--- ASSIGNED TASK ---
Print every entry word for word, but omit the pictures.

--- RECORD EXCERPTS ---
┌──
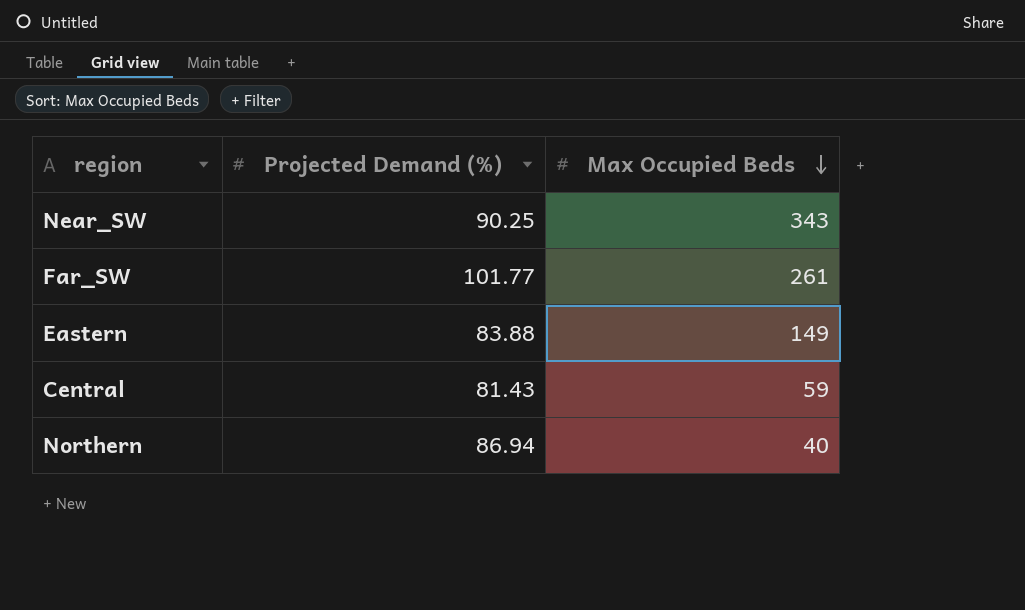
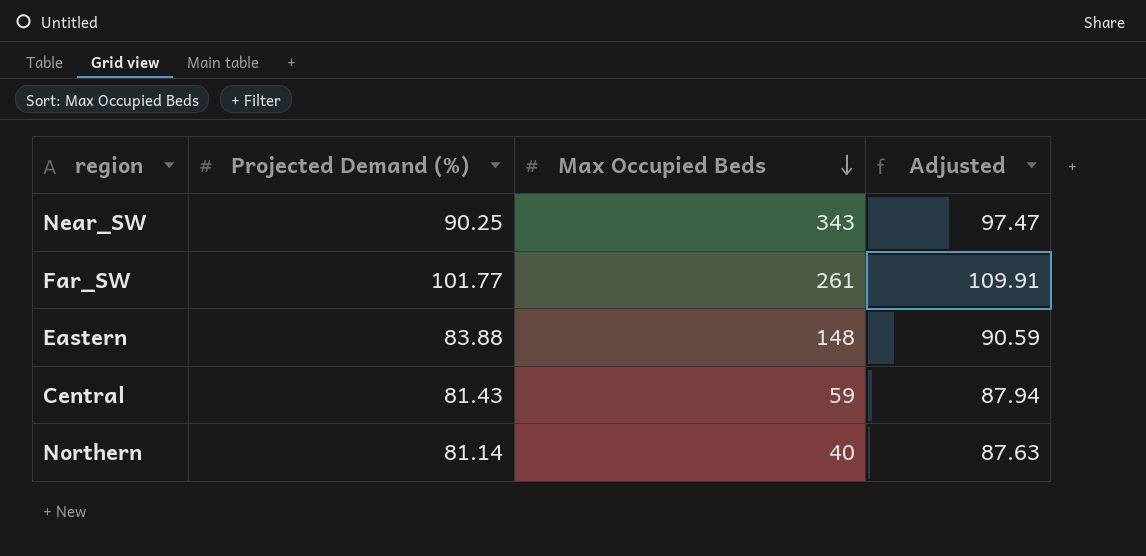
column Adjusted | formula: none -> [Projected Demand (%)] * 1.08
Eastern | Max Occupied Beds: 149 -> 148
Northern | Projected Demand (%): 86.94 -> 81.14

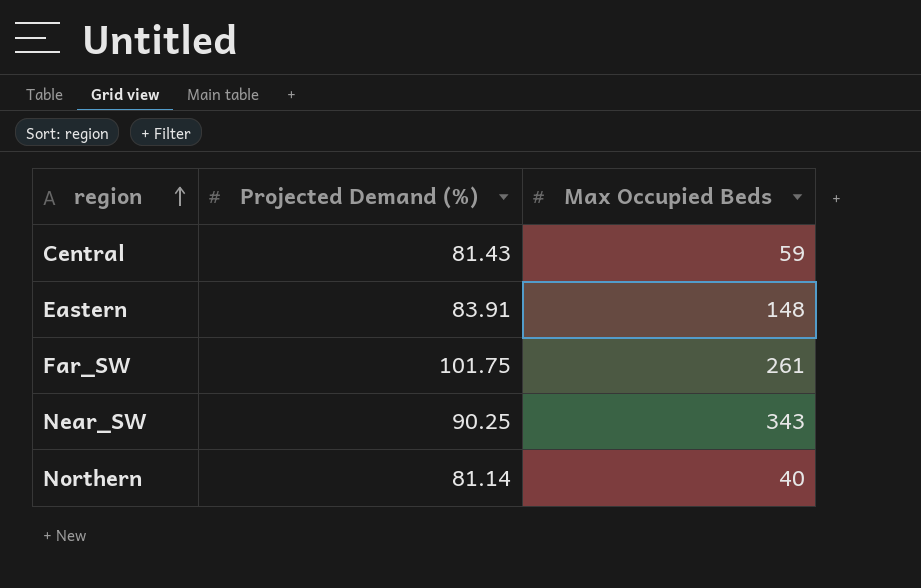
row order: Max Occupied Beds descending -> region ascending
column Adjusted | formula: [Projected Demand (%)] * 1.08 -> none
Eastern | Projected Demand (%): 83.88 -> 83.91
Far_SW | Projected Demand (%): 101.77 -> 101.75

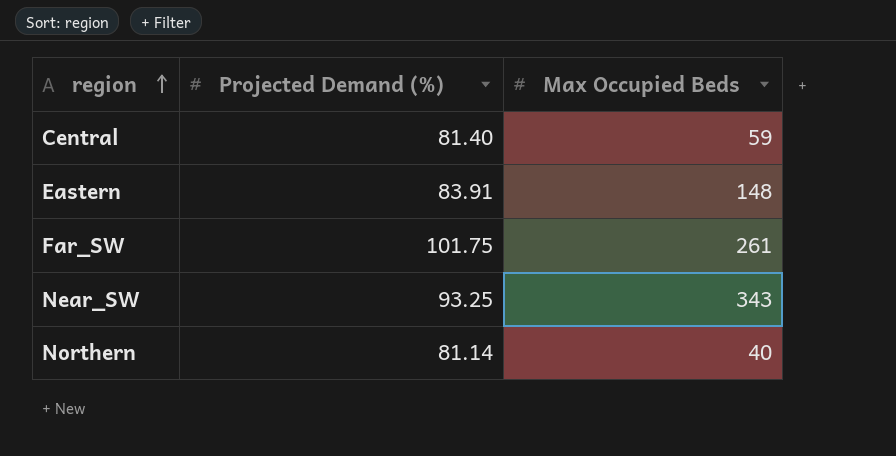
Central | Projected Demand (%): 81.43 -> 81.40
Near_SW | Projected Demand (%): 90.25 -> 93.25

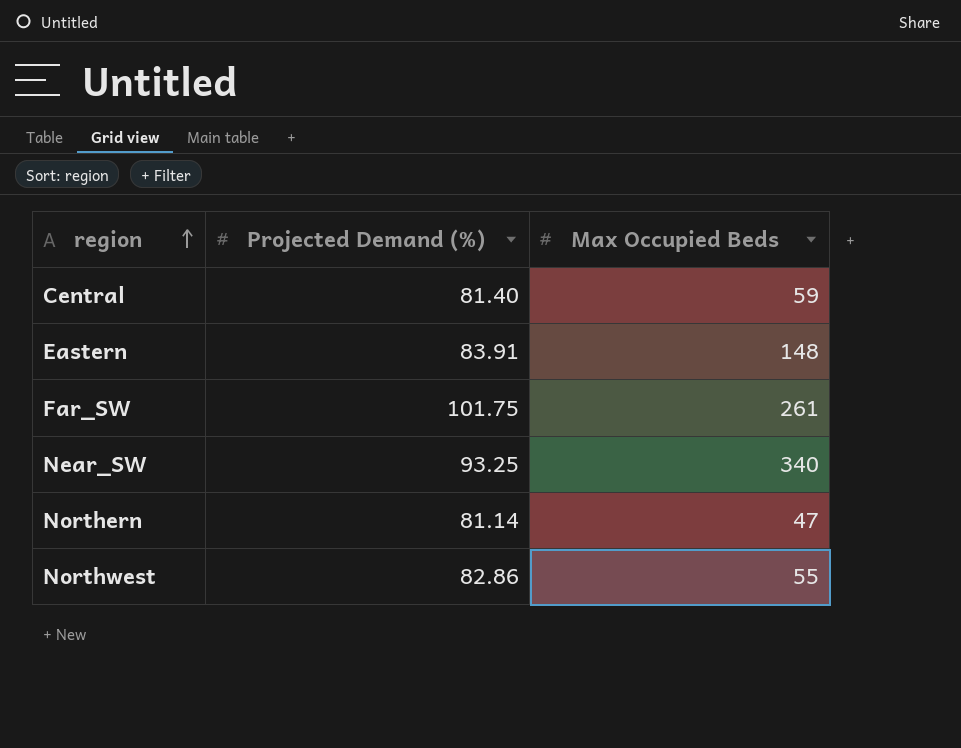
Near_SW | Max Occupied Beds: 343 -> 340
Northern | Max Occupied Beds: 40 -> 47
row Northwest: none -> 82.86 | 55

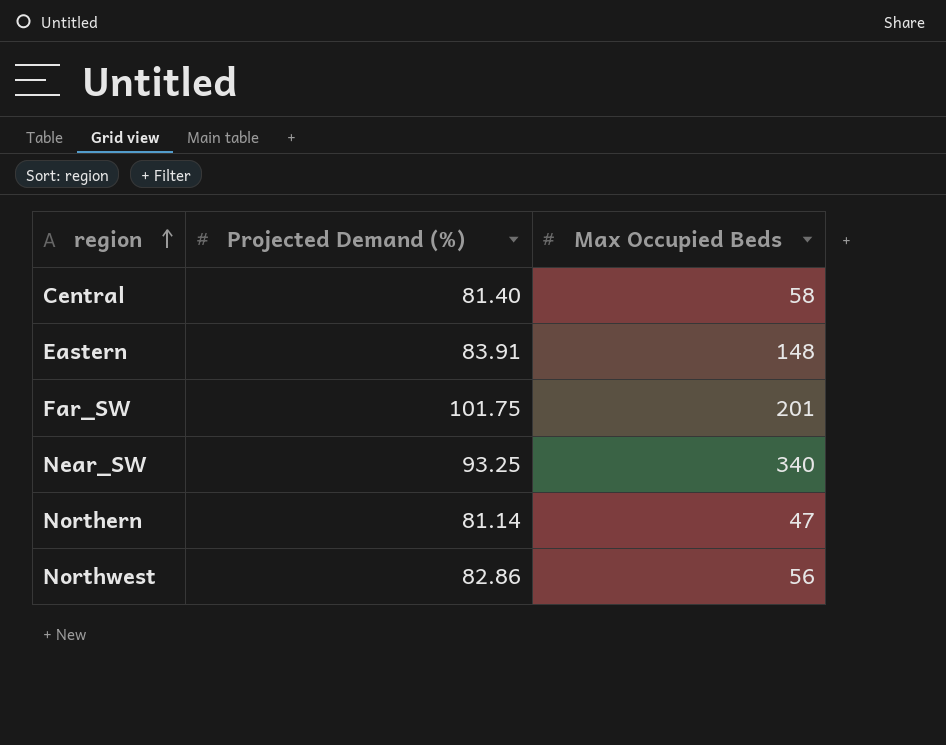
Central | Max Occupied Beds: 59 -> 58
Far_SW | Max Occupied Beds: 261 -> 201
Northwest | Max Occupied Beds: 55 -> 56

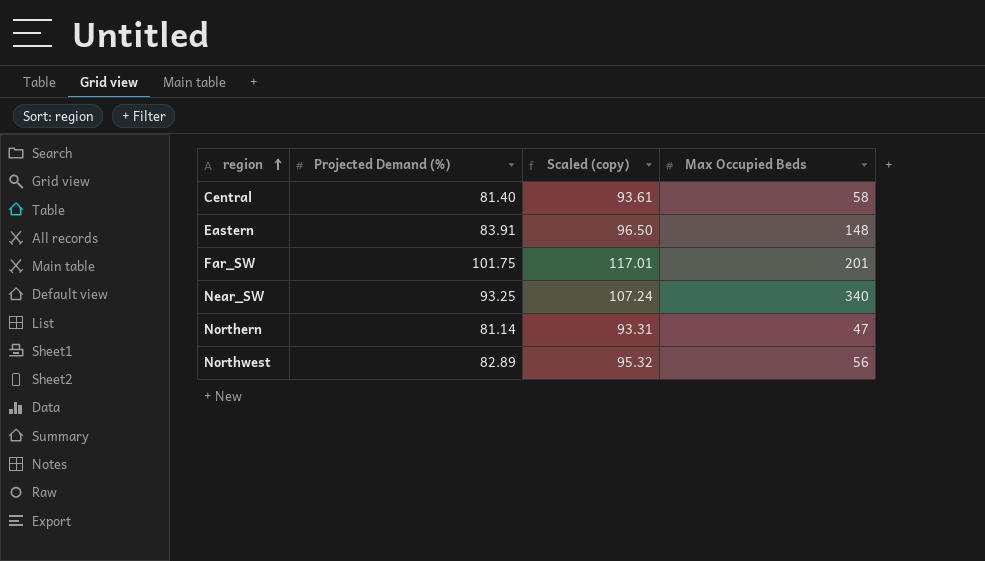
column Scaled (copy) | formula: none -> [Projected Demand (%)] * 1.15
Northwest | Projected Demand (%): 82.86 -> 82.89

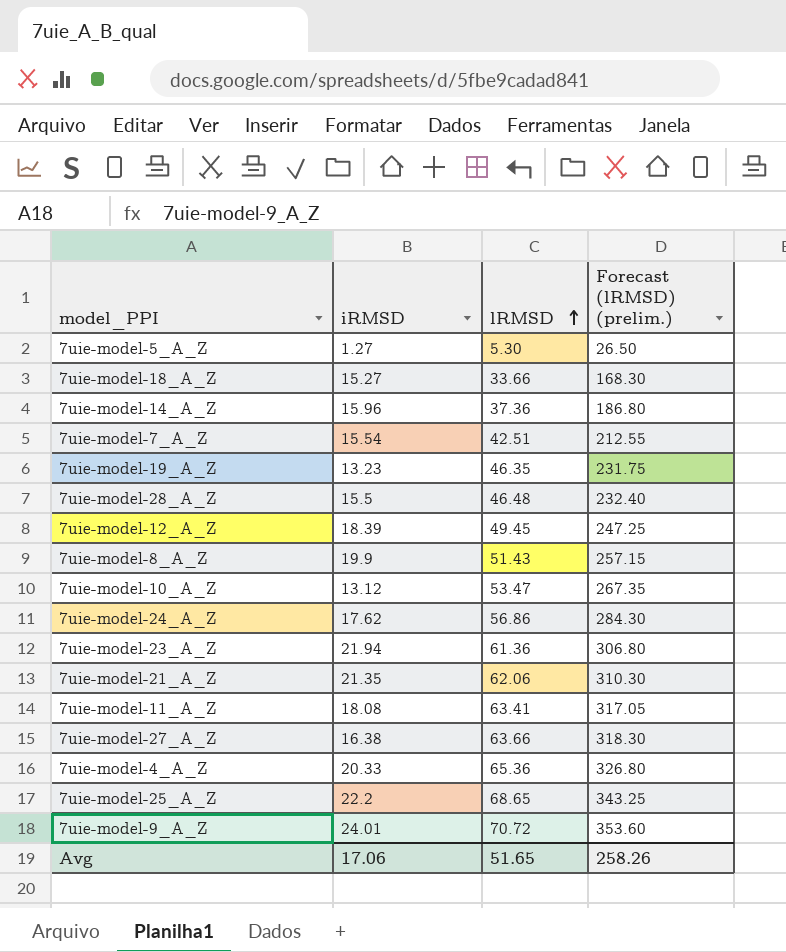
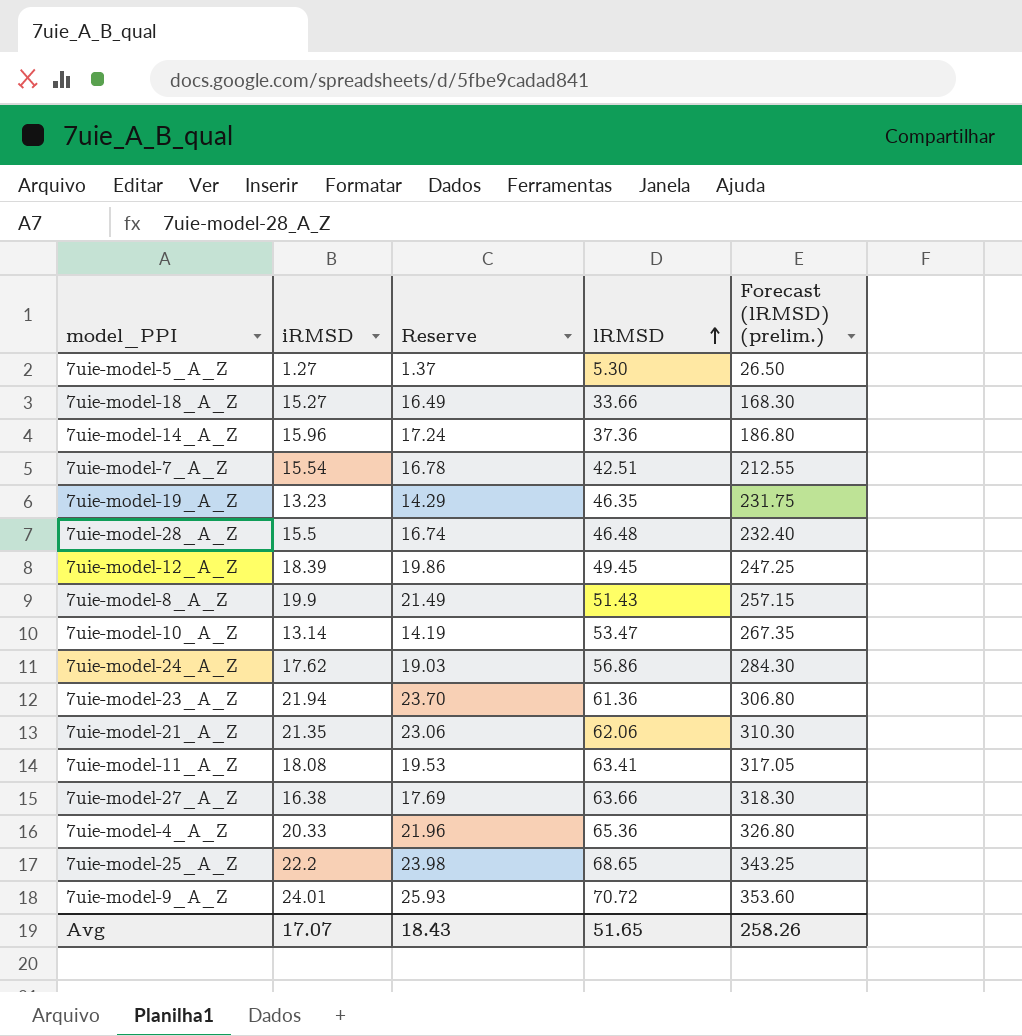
column Reserve | formula: none -> [iRMSD] * 1.08
7uie-model-10_A_Z | iRMSD: 13.12 -> 13.14
Avg | iRMSD: 17.06 -> 17.07

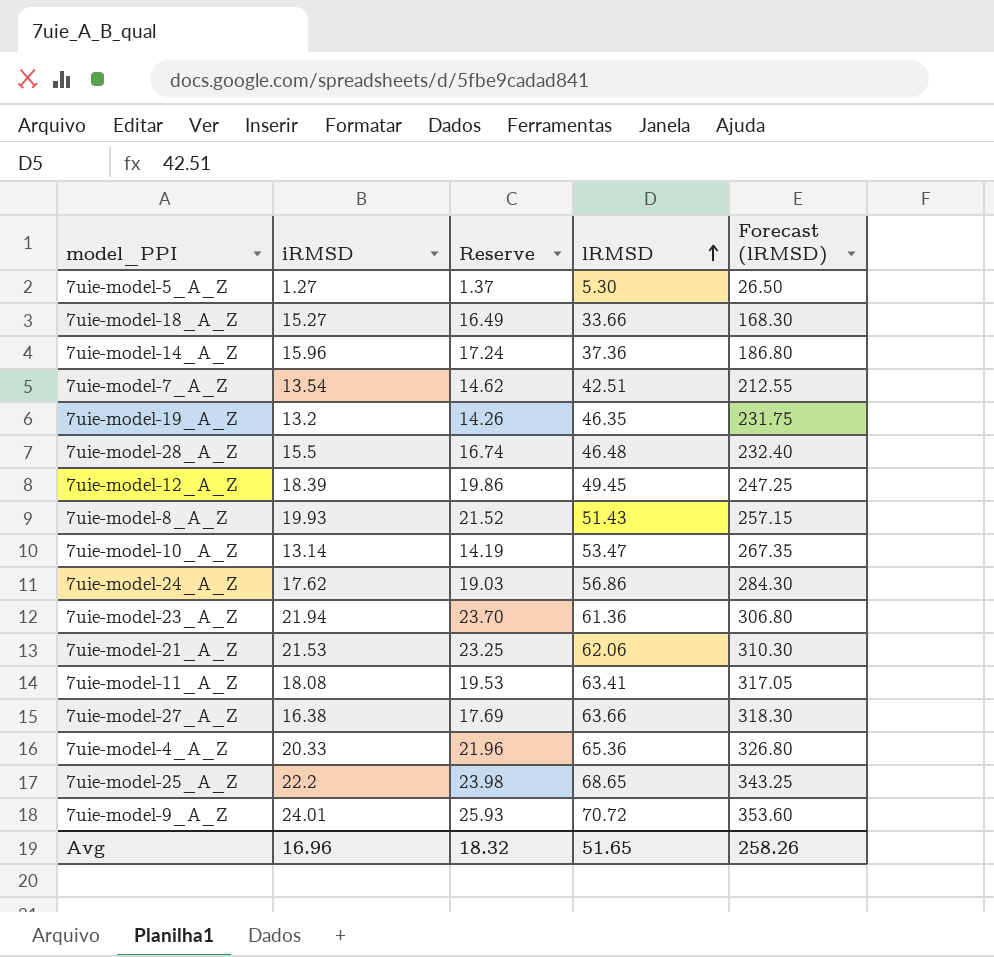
column name: Forecast (lRMSD) (prelim.) -> Forecast (lRMSD)
7uie-model-7_A_Z | iRMSD: 15.54 -> 13.54
7uie-model-7_A_Z | Reserve: 16.78 -> 14.62
7uie-model-19_A_Z | iRMSD: 13.23 -> 13.2
7uie-model-19_A_Z | Reserve: 14.29 -> 14.26
7uie-model-8_A_Z | iRMSD: 19.9 -> 19.93
7uie-model-8_A_Z | Reserve: 21.49 -> 21.52
7uie-model-21_A_Z | iRMSD: 21.35 -> 21.53
7uie-model-21_A_Z | Reserve: 23.06 -> 23.25
Avg | iRMSD: 17.07 -> 16.96
Avg | Reserve: 18.43 -> 18.32

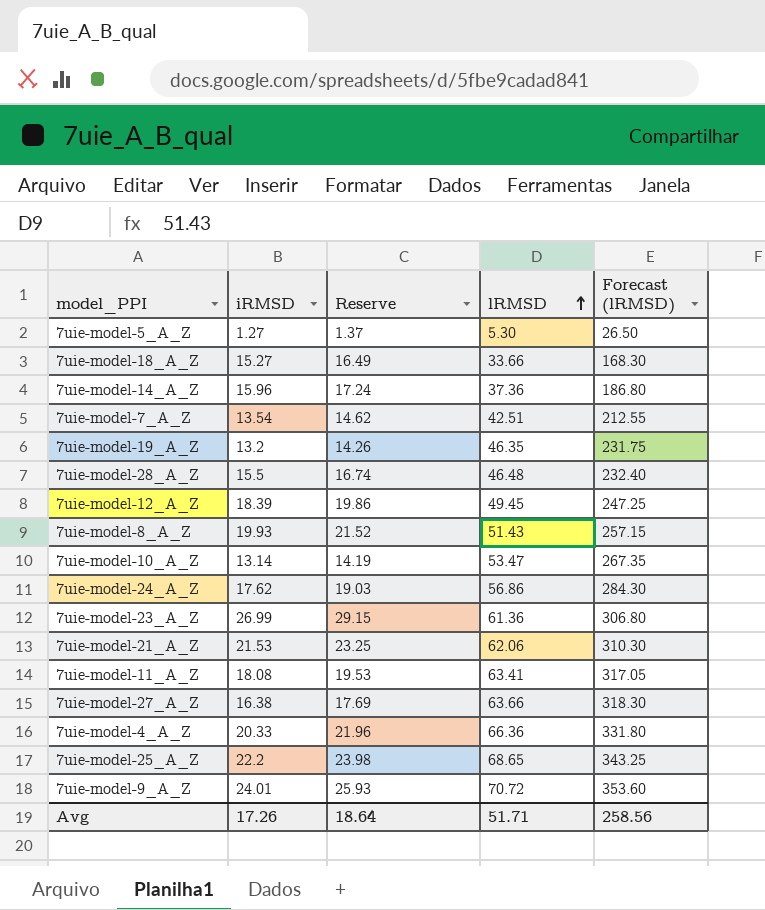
7uie-model-23_A_Z | iRMSD: 21.94 -> 26.99
7uie-model-23_A_Z | Reserve: 23.70 -> 29.15
7uie-model-4_A_Z | lRMSD: 65.36 -> 66.36
7uie-model-4_A_Z | Forecast (lRMSD): 326.80 -> 331.80
Avg | iRMSD: 16.96 -> 17.26
Avg | Reserve: 18.32 -> 18.64
Avg | lRMSD: 51.65 -> 51.71
Avg | Forecast (lRMSD): 258.26 -> 258.56

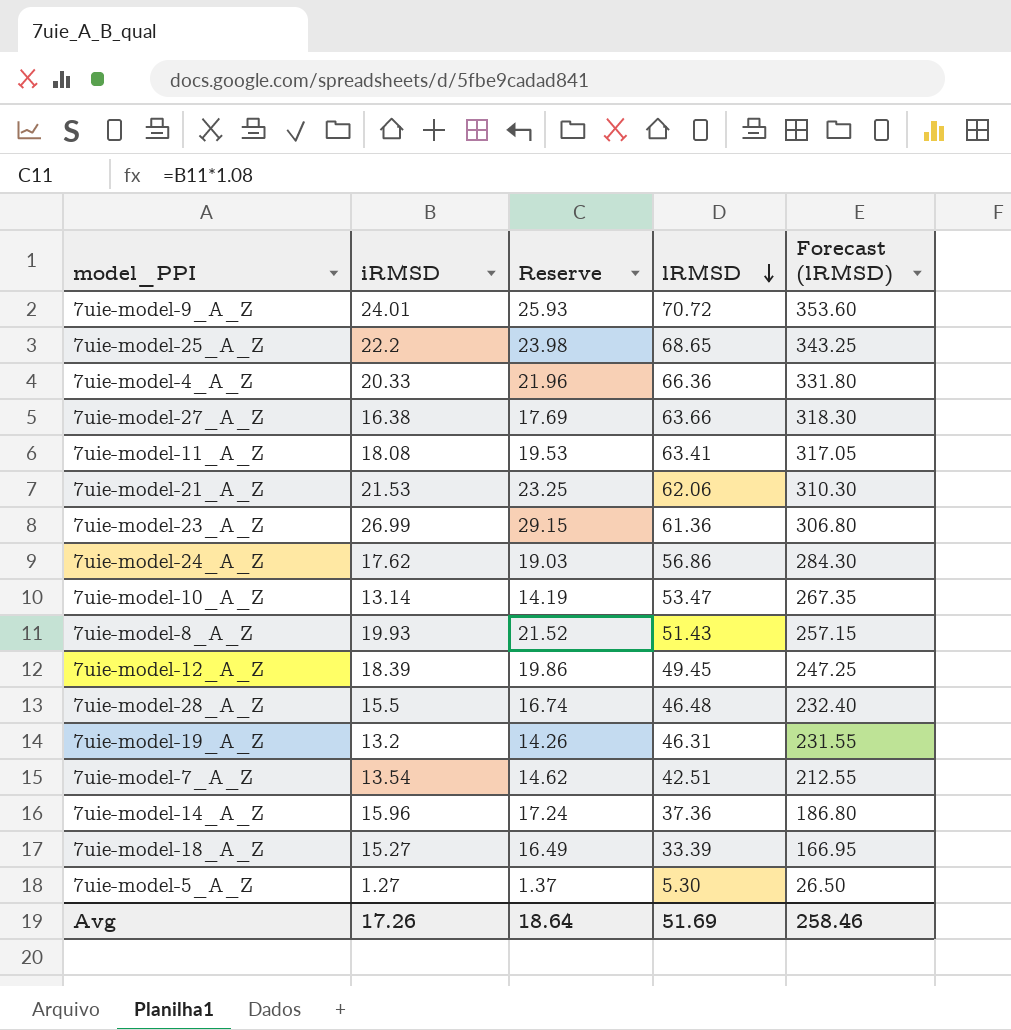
row order: lRMSD ascending -> lRMSD descending
7uie-model-19_A_Z | lRMSD: 46.35 -> 46.31
7uie-model-19_A_Z | Forecast (lRMSD): 231.75 -> 231.55
7uie-model-18_A_Z | lRMSD: 33.66 -> 33.39
7uie-model-18_A_Z | Forecast (lRMSD): 168.30 -> 166.95
Avg | lRMSD: 51.71 -> 51.69
Avg | Forecast (lRMSD): 258.56 -> 258.46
└──
--- TASK OUTPUT ---
column Adjusted | formula: none -> [Projected Demand (%)] * 1.08
Eastern | Max Occupied Beds: 149 -> 148
Northern | Projected Demand (%): 86.94 -> 81.14

row order: Max Occupied Beds descending -> region ascending
column Adjusted | formula: [Projected Demand (%)] * 1.08 -> none
Eastern | Projected Demand (%): 83.88 -> 83.91
Far_SW | Projected Demand (%): 101.77 -> 101.75

Central | Projected Demand (%): 81.43 -> 81.40
Near_SW | Projected Demand (%): 90.25 -> 93.25

Near_SW | Max Occupied Beds: 343 -> 340
Northern | Max Occupied Beds: 40 -> 47
row Northwest: none -> 82.86 | 55

Central | Max Occupied Beds: 59 -> 58
Far_SW | Max Occupied Beds: 261 -> 201
Northwest | Max Occupied Beds: 55 -> 56

column Scaled (copy) | formula: none -> [Projected Demand (%)] * 1.15
Northwest | Projected Demand (%): 82.86 -> 82.89

column Reserve | formula: none -> [iRMSD] * 1.08
7uie-model-10_A_Z | iRMSD: 13.12 -> 13.14
Avg | iRMSD: 17.06 -> 17.07

column name: Forecast (lRMSD) (prelim.) -> Forecast (lRMSD)
7uie-model-7_A_Z | iRMSD: 15.54 -> 13.54
7uie-model-7_A_Z | Reserve: 16.78 -> 14.62
7uie-model-19_A_Z | iRMSD: 13.23 -> 13.2
7uie-model-19_A_Z | Reserve: 14.29 -> 14.26
7uie-model-8_A_Z | iRMSD: 19.9 -> 19.93
7uie-model-8_A_Z | Reserve: 21.49 -> 21.52
7uie-model-21_A_Z | iRMSD: 21.35 -> 21.53
7uie-model-21_A_Z | Reserve: 23.06 -> 23.25
Avg | iRMSD: 17.07 -> 16.96
Avg | Reserve: 18.43 -> 18.32

7uie-model-23_A_Z | iRMSD: 21.94 -> 26.99
7uie-model-23_A_Z | Reserve: 23.70 -> 29.15
7uie-model-4_A_Z | lRMSD: 65.36 -> 66.36
7uie-model-4_A_Z | Forecast (lRMSD): 326.80 -> 331.80
Avg | iRMSD: 16.96 -> 17.26
Avg | Reserve: 18.32 -> 18.64
Avg | lRMSD: 51.65 -> 51.71
Avg | Forecast (lRMSD): 258.26 -> 258.56

row order: lRMSD ascending -> lRMSD descending
7uie-model-19_A_Z | lRMSD: 46.35 -> 46.31
7uie-model-19_A_Z | Forecast (lRMSD): 231.75 -> 231.55
7uie-model-18_A_Z | lRMSD: 33.66 -> 33.39
7uie-model-18_A_Z | Forecast (lRMSD): 168.30 -> 166.95
Avg | lRMSD: 51.71 -> 51.69
Avg | Forecast (lRMSD): 258.56 -> 258.46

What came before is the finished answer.